Fulton County Schools has named Star Seniors for South and South Central Learning Community schools. Star Seniors include exemplary students who are academically advanced as well as those who have succeeded despite obstacles in their lives. Here are the 2019 Star Seniors for South County:
-Banneker High School’s Mary Yeboah arrived at the school and became a change agent. “I saw a lot of girls at school who were homeless,” Yeboah said. “I started a club to cater to homeless girls called Girl Up. We provide monthly hygiene products for the girls and play games. We’ll host our final event in May and pass the club on to future leaders.” Banneker Principal Dr. Duke Bradley said, “Mary shows other students that what she’s accomplished is possible for everyone within our school community; she’s a catalyst.” An intentional scholar, Mary has had the opportunity to develop leadership skills as a 2018 Bank of America Student Leader and as a member of Steve Harvey’s Disney Dreamers Academy. “Some 1,000 students apply and only 100 are chosen,” Yeboah said. “It gave me the opportunity to meet successful people and see what motivates them.” Getting on the pre-med track at either Emory University or Georgia State University is Yeboah’s goal. “I’m talking with professors at both schools to help me decide which school I will attend,” she said. “I need to find out who I am in each school.” Yeboah’s legacy at Banneker is community activism. She has this advice for future scholars. “When you lead with passion and take action, you can achieve!”

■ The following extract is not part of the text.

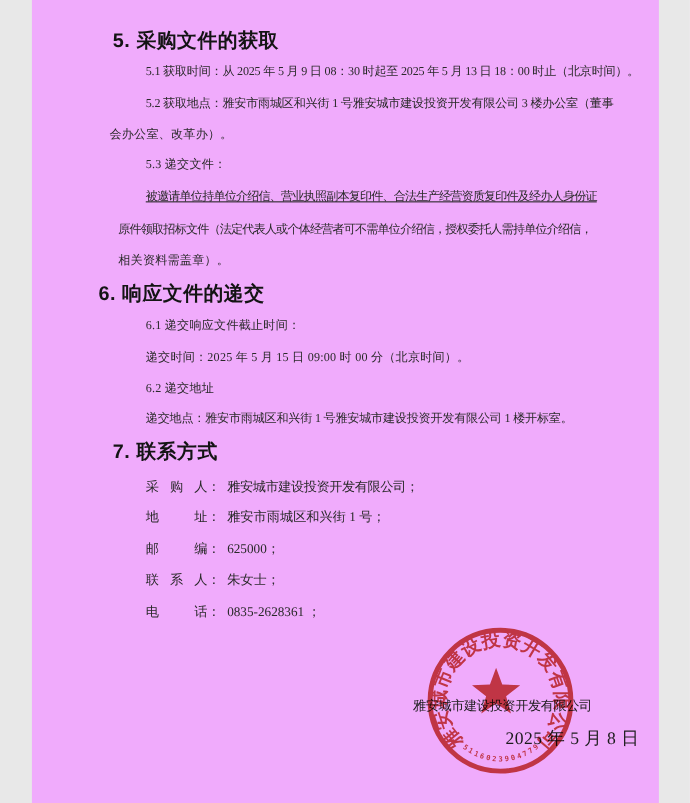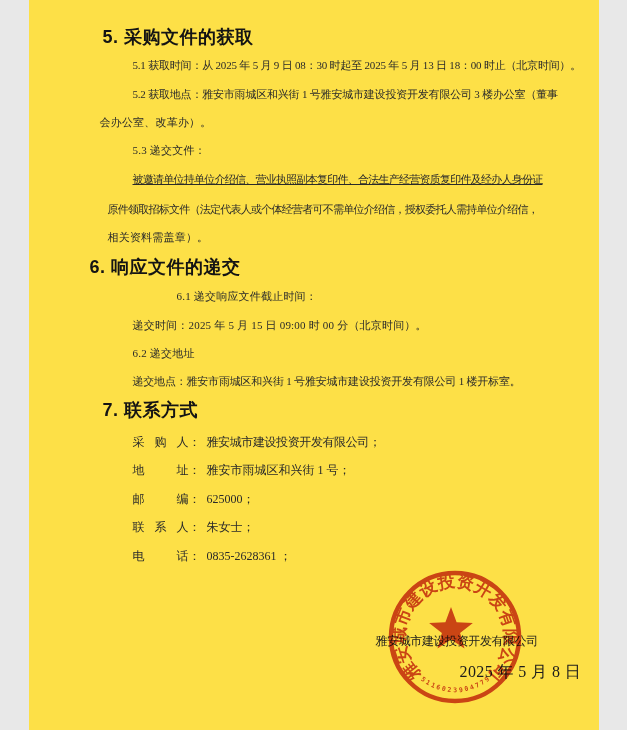"5. 采购文件的获取" .page { background: #fde047 -> #f0abfc }
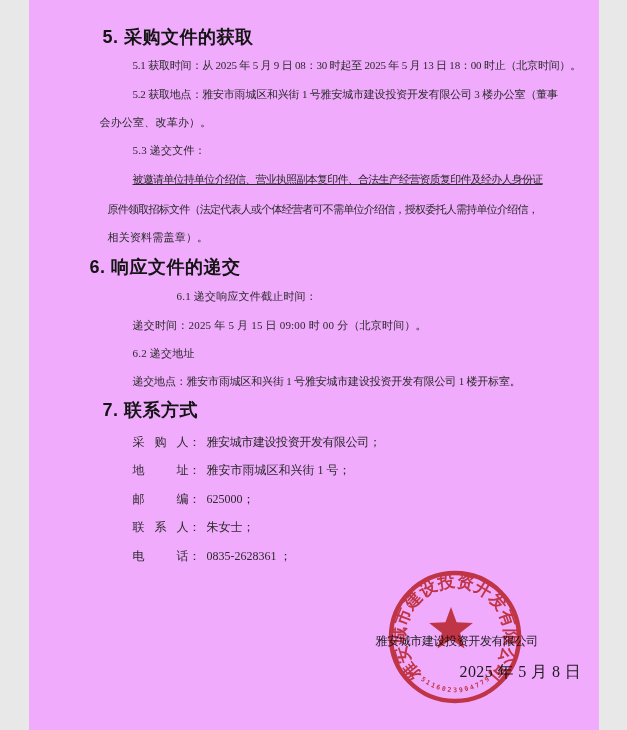"6.1 递交响应文件截止时间：" div.bl { margin-left: 44px -> none }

-Creekside High School’s Ashauna Pearson saw her opportunities grow when she enrolled in the school’s Advanced Via Individual Determination (AVID) program. The program helps prepare students for college, careers, and life. “I’ve been part of AVID since ninth grade,” Pearson said. “A lot of opportunities and resources come from this program. You get to meet different people you ordinarily wouldn’t be exposed to.” Ranked fourth in her graduating class at Creekside High School, she considers herself blessed. “The challenges I face stretch me mentally and physically to become the person God created me to be,” Pearson said. Recently, in the Order of the Arrow Ceremony for Creekside’s top 10 percent of its graduating class, she reflected on how she’s been able to juggle high school, dual enrollment at Clayton State University, and her job as a Starbuck’s partner. “I’m able to balance because I have a great support system,” Pearson said. “I have Principal Pollock, school counselors and great teachers.” Creekside Principal Frankie Pollock said, “Ashauna is a role model student who is always a step ahead.” When she leaves Creekside she’ll pursue a career in the health industry. “I know I want to help people,” Pearson said.
-Langston Hughes High School’s Kyle Jorel Frett, a native of St. Kitts, an island in the British Virgin Islands, came to Atlanta, Ga. after Hurricane Maria hit the tiny island in 2017. “I had to work harder on my studies when I came to the United States,” Frett said. “In St. Kitts a grade of 70 was a B. In the United States, 70 is a C. At home, we may study one book for a whole year while here we had several books to cover in one semester.” Langston teacher Shakasha Stevenson said, “He brings out the best in his classmates. He is a compassionate nerd.” Langston Principal Latesha Reeves agrees. “Kyle loves to study, loves to learn and inspires people around him to be learners,” Reeves said. A dedicated leader, Frett is Student Government Association (SGA) senior class parliamentarian and principal trombone for the Langston Hughes Panthers band. After earning scholarships to 15 colleges and universities, he has decided to attend Fort Valley State University in the fall. “I want to become a veterinarian,” Frett said. “With animals you have to use your eyes and all of the knowledge you have to assist them. It makes you a stronger, critical thinker.” Frett has this advice for incoming students at Langston. “Do your work, find out what learning style works for you, and always put God first.”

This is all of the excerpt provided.